## Your task
Take the material below and output exactly the run of lines from the one containing "counter per device)" down to the one containing "Node uses 8787).", with both included.

Recorded data Start Marker

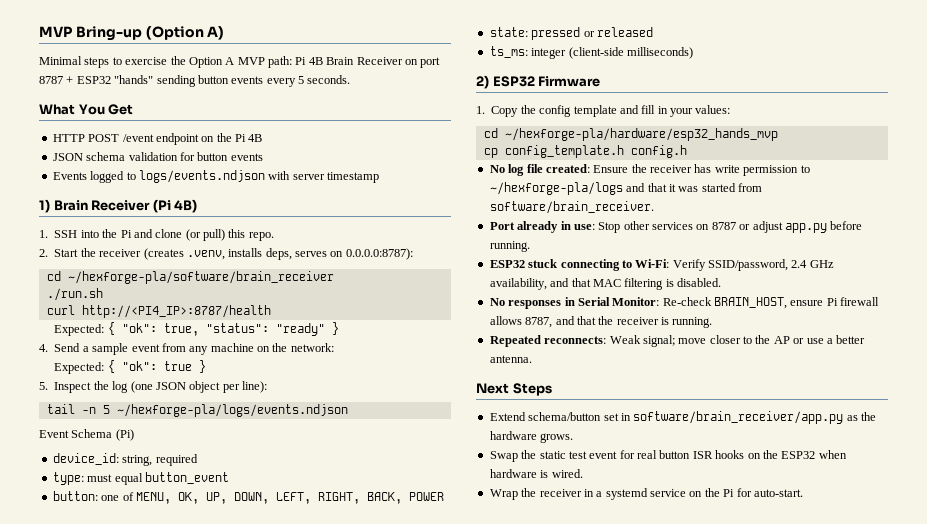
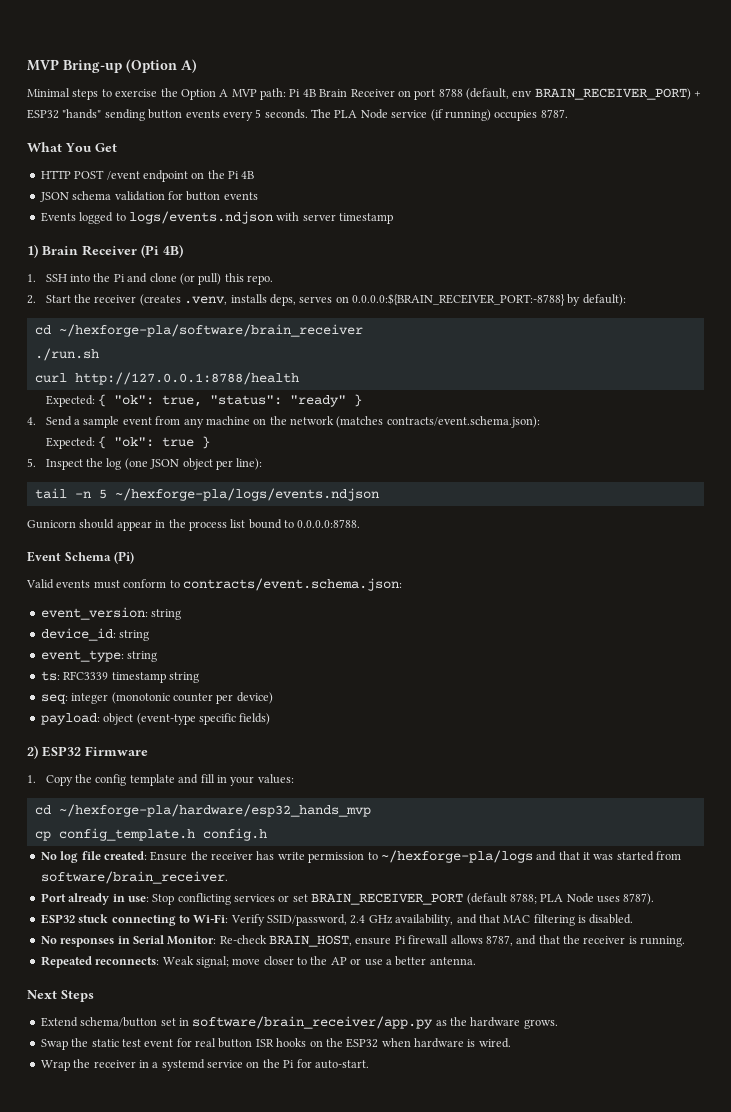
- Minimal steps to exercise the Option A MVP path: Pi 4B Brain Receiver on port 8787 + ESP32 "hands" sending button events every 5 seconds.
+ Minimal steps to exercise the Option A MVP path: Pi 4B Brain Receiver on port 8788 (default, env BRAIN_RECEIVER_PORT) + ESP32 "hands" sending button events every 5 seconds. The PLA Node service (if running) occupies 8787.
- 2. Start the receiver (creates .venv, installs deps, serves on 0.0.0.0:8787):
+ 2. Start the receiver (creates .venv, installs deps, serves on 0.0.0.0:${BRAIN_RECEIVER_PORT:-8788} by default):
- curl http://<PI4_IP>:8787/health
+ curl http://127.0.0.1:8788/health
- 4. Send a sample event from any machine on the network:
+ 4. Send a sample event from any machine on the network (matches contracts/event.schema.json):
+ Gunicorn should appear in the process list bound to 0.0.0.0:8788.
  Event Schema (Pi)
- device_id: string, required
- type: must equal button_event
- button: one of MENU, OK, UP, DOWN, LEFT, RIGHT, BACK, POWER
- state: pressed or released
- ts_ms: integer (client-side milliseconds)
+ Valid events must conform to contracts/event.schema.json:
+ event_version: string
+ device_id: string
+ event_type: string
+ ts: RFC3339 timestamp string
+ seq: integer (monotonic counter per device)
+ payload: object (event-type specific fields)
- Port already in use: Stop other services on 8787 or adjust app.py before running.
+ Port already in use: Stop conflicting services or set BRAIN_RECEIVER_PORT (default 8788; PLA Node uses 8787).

Recorded data End Marker
Recorded data Start Marker

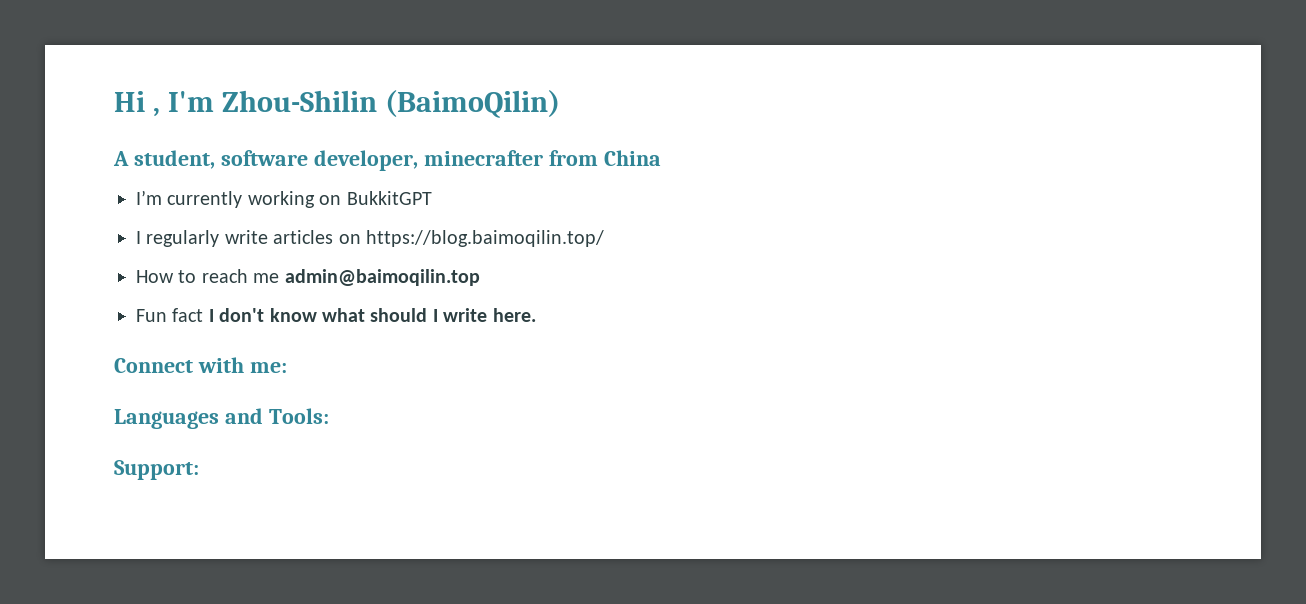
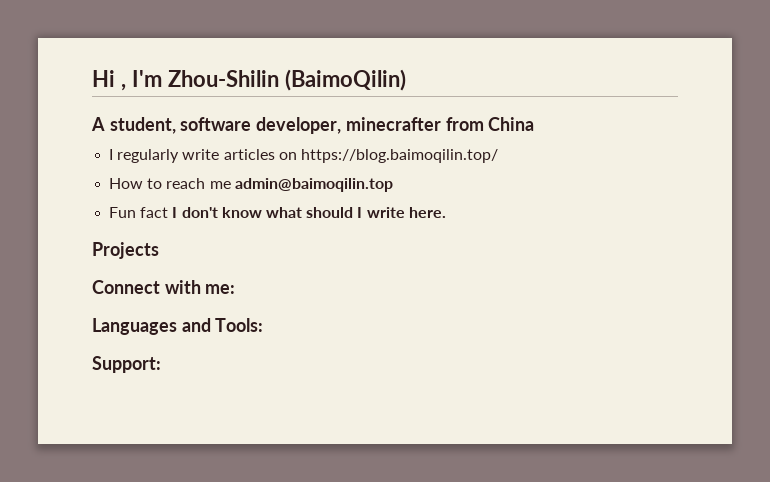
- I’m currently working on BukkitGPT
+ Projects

Recorded data End Marker

## Solution for this exercise
+ seq: integer (monotonic counter per device)
+ payload: object (event-type specific fields)
- Port already in use: Stop other services on 8787 or adjust app.py before running.
+ Port already in use: Stop conflicting services or set BRAIN_RECEIVER_PORT (default 8788; PLA Node uses 8787).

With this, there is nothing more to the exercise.